For a kidney transplant to be successful, it is essential that the tissues of the new kidney are fairly similar to the patient's original kidney. This helps stop the body's natural defense system from rejecting the transplant.
Before a suitable kidney can be found, it is necessary for patients to have a number of tests. The results will then be checked against the results of similar tests carried out on an available kidney, or on a person considering donating a kidney to the patient.
Tests prior to transplantation
- Matching blood group
A simple blood test establishes which one of the four main blood groups—A, B, AB, or O—a patient or a donor belongs. Your immune system will attack a kidney from a blood group that is not compatible with your own. You can only be given a transplant kidney if your blood group matches that of the donor, as follows:
This table shows compatible blood groups
Patient Donor Group A Group A or O Group B Group B or O Group AB Group A, B, AB or O Group O Group O Note that blood group O is a match for all of the other groups.
- Matching tissue type
Matching donors to recipient by type of tissue is desirable. The better the match, the greater the chances of the kidney transplant lasting a long time. A perfect match, however, is not essential.
Tissue type is usually determined by looking at 6 different proteins in the body. Different people have different versions of these proteins. Tissue type is established using a blood test. Since the number of possible tissue types is much more numerous than for blood groups, the chances of finding a perfect match is less than with matching blood groups.
It is extremely rare to be able to get an exact match of tissue type between donor and patient. Doctors will usually consider doing a transplant if at least half of the donor's tissue-type proteins match the recipient's.
- Testing for viruses
A candidate for a transplant goes through a series of blood tests to check for various viruses, such as HIV, hepatitis B, hepatitis C, and cytomegalovirus. These viruses may be present and inactive in the patient's body, but the transplant and immunosuppressant drugs could activate them, causing illness.

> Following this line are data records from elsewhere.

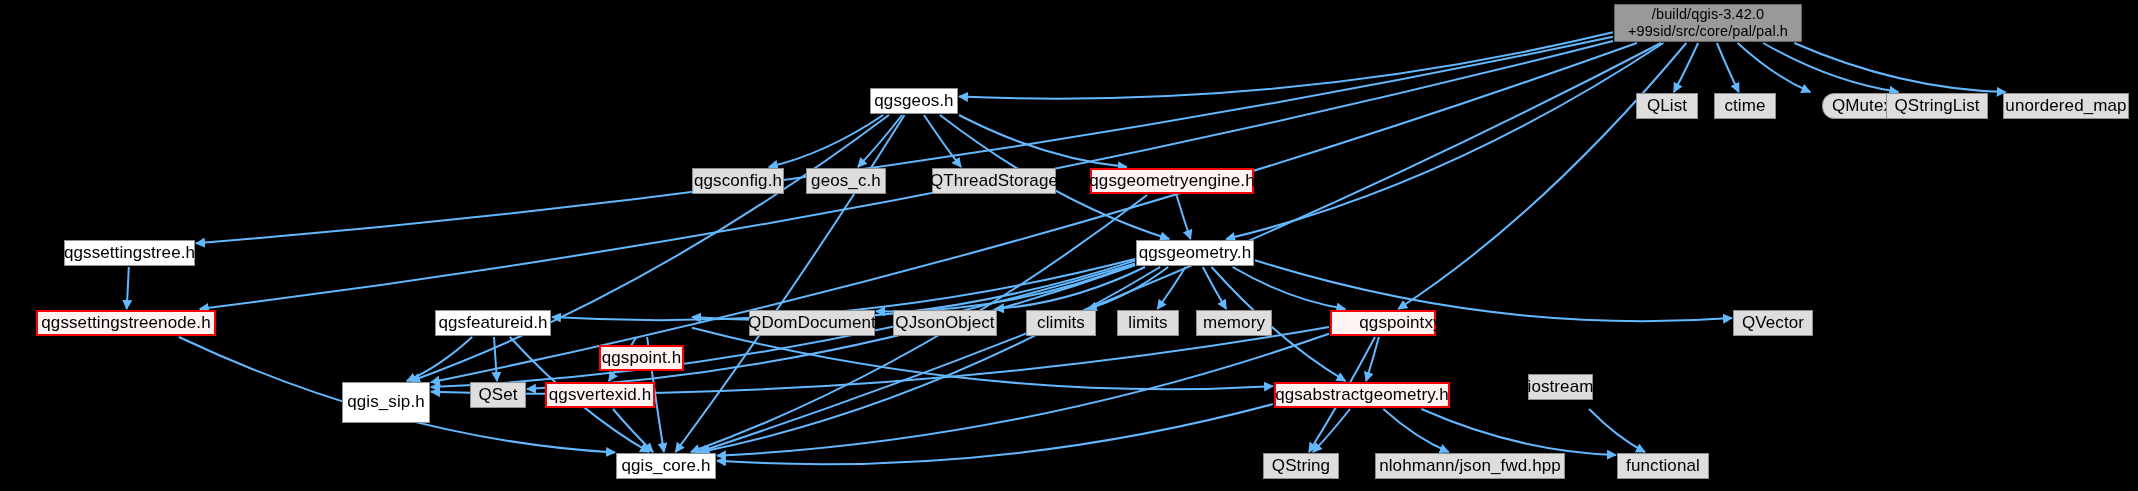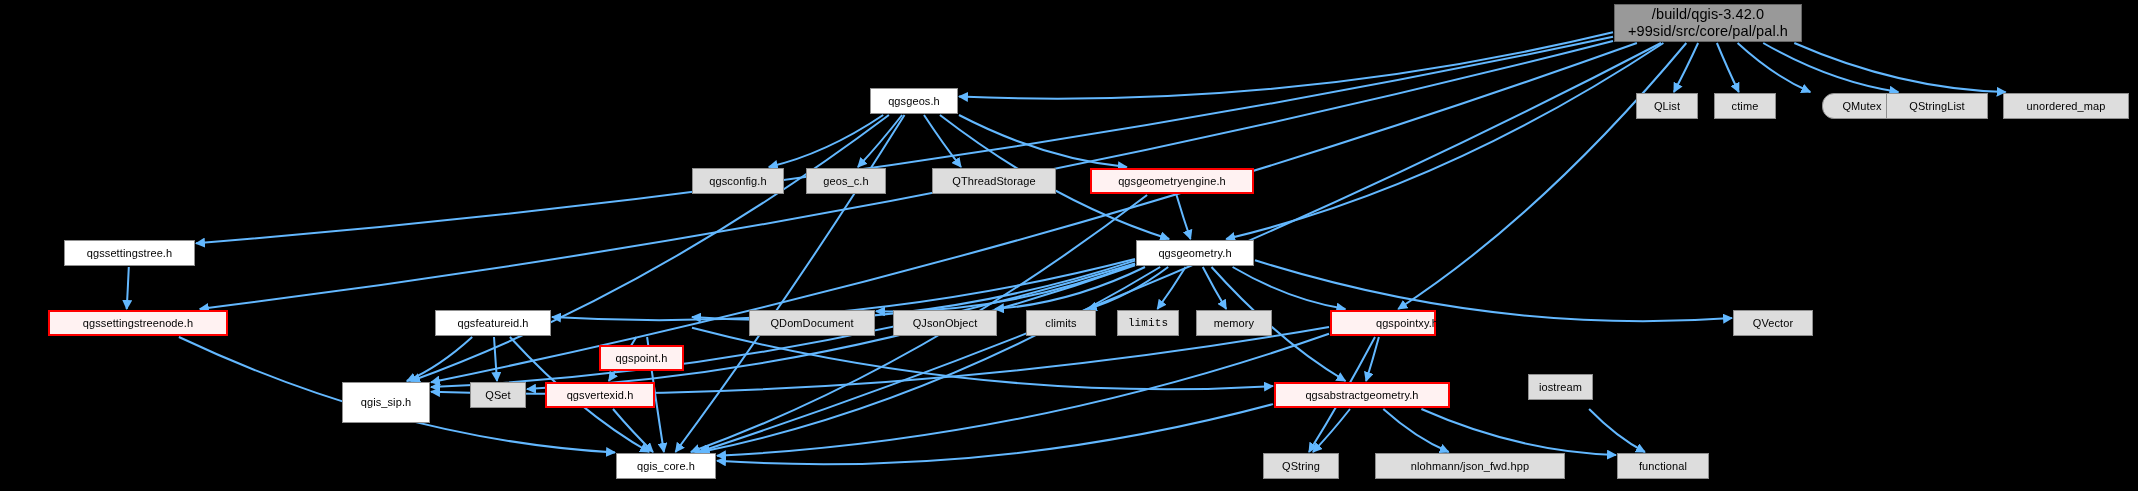"qgsgeos.h" .node { font-size: 11px -> 17px }
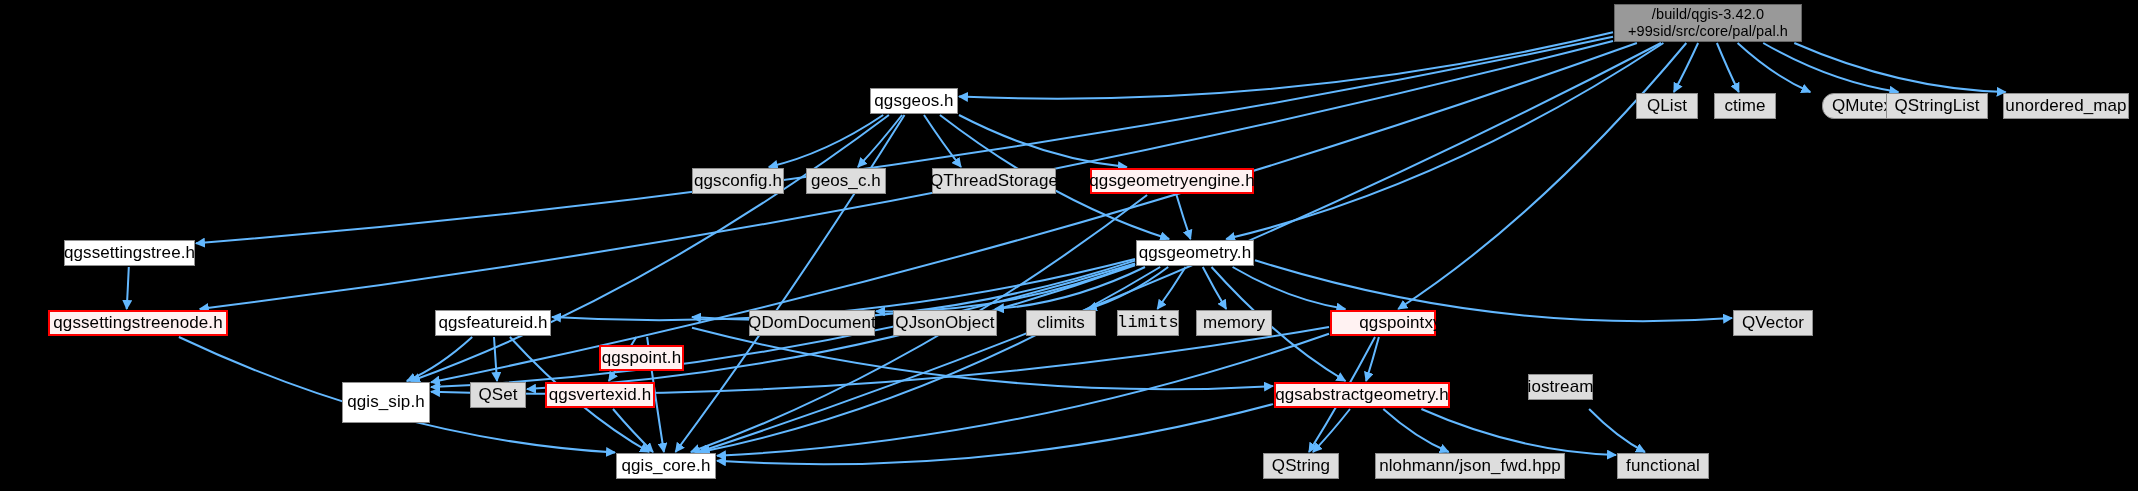"qgssettingstreenode.h" div.node { margin-left: 12px -> none }
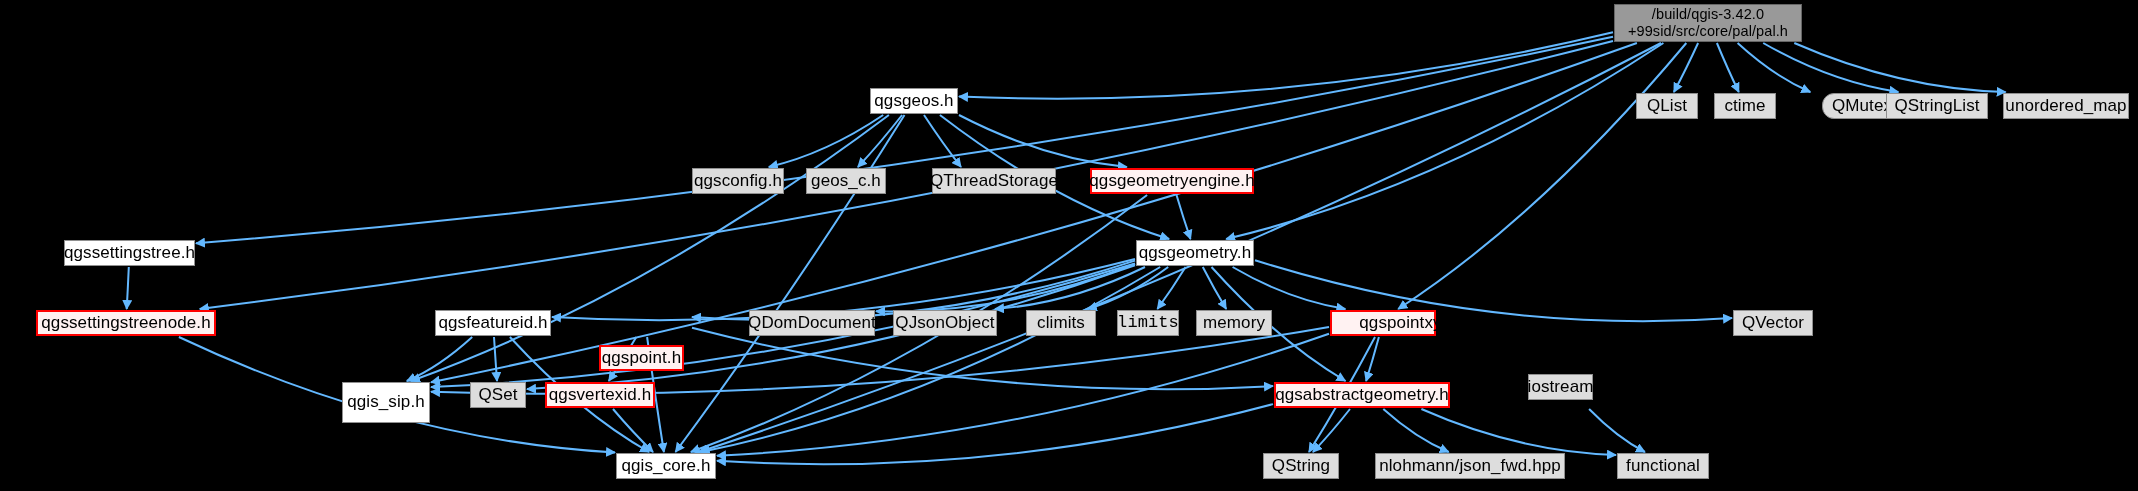"limits" div.node { font-family: Liberation Mono, monospace -> none }
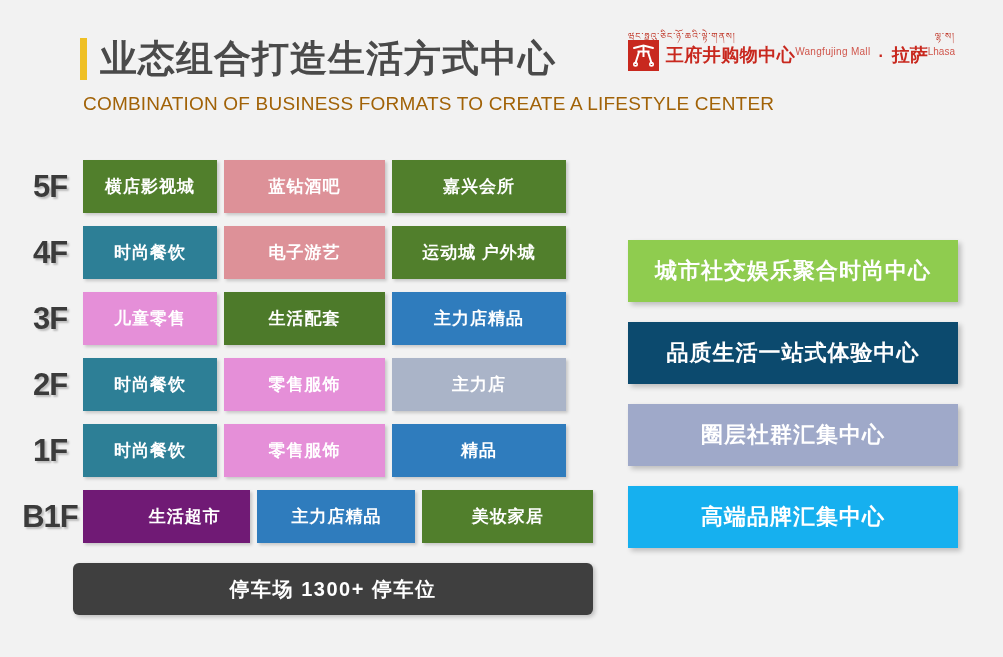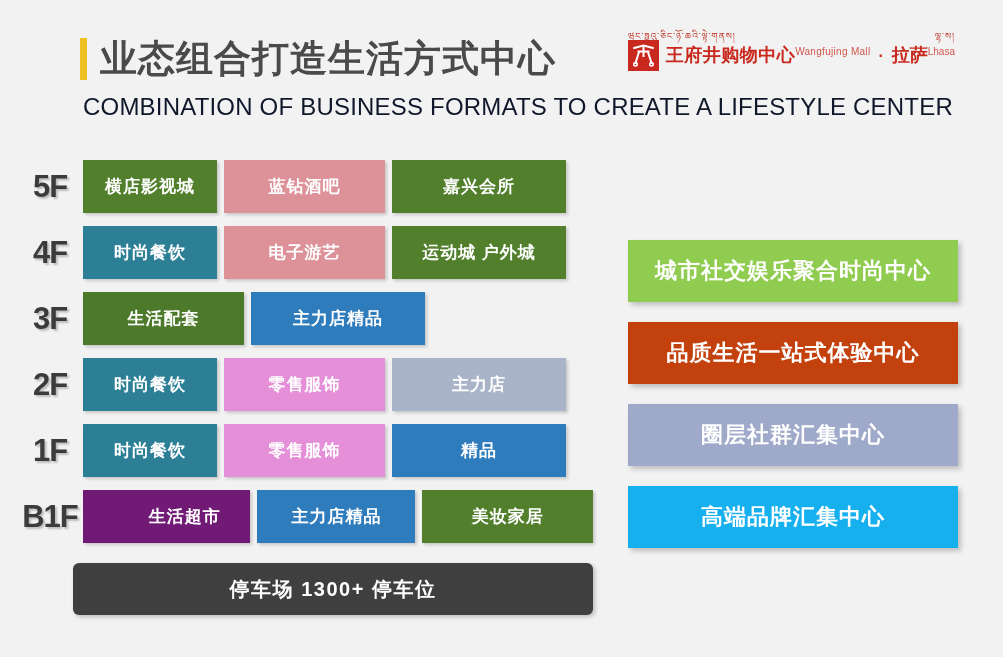"COMBINATION OF BUSINESS FORMATS TO" #title-en { color: #0f172a -> #a16207; font-size: 24px -> 19px }
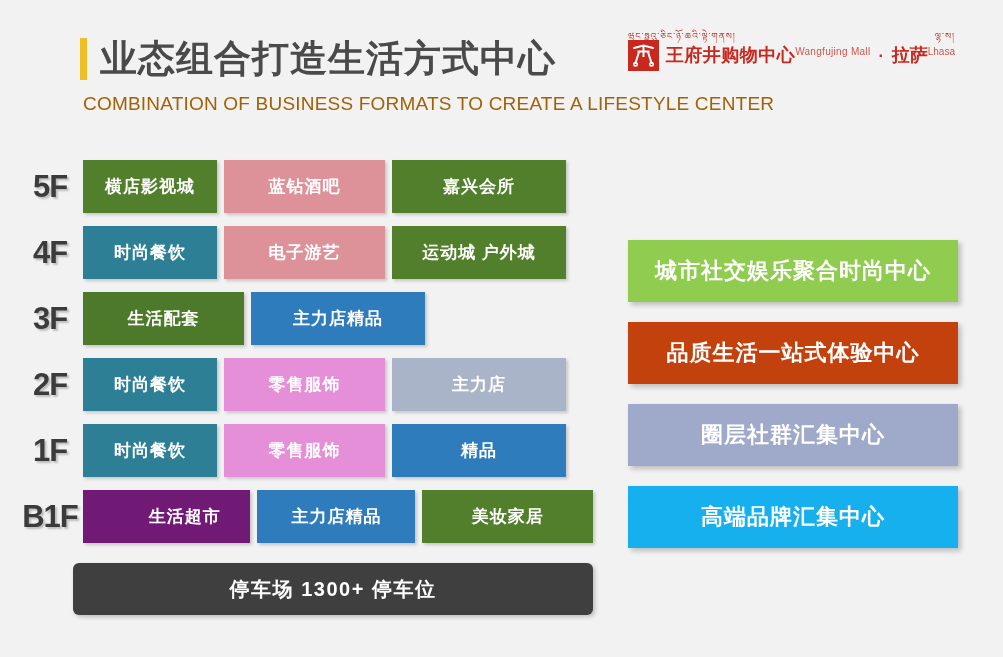"儿童零售" div.block { html: none -> <div>儿童零售</div> }
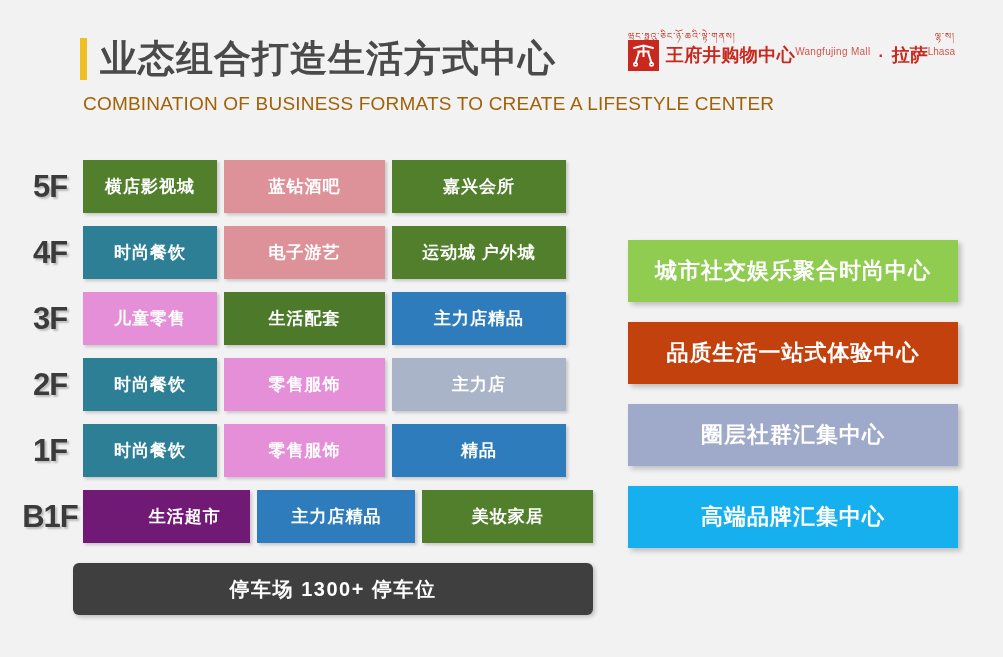"品质生活一站式体验中心" div.card { background: #c2410c -> #0c4a6e }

HIV testing will not be carried out without the patient's consent. A patient, who refuses any of the tests including HIV, may not be allowed to have a transplant. If one of these viruses is found, doctors may still allow the patient to have a transplant, but will monitor the patient particularly carefully.
Other tests that may be necessary before a patient can be put on the waiting list for a transplant include:
- an electrocardiogram (ECG), an electric recording of the heart
- an echocardiogram (echo), a sound-wave picture of the heart
- a chest X-ray
Patients with diabetes are sometimes required to have a cardiac catheter test (special X-ray picture of the heart).
When a suitable kidney is found, two further tests will be required before the operation:
- Physical examination. The physical exam will determine the general health of the patient. It may be too risky for a patient with a bad cold to have the anesthetic. Such a patient will be sent home and put back on the waiting list.
- Cross-match. This is the final test to be passed before a transplantation operation can go ahead. A cross-match is a blood test to check that the patient does not have antibodies that will react with the donor kidney. The test is done by mixing a sample of the patient's blood with cells from the donor's lymph nodes or spleen. If there is no reaction, the operation proceeds. If there is a reaction, which is known as a positive cross-match, the transplantation cannot go ahead.
Tests after transplantation
After a transplant regular tests will be performed to make sure that the kidney is working well (these are the same as the blood and urine tests described in the pre-dialysis section) and that you are having the correct amount of drugs to prevent the kidney from rejecting. The levels of these drugs can be tested by a simple blood sample.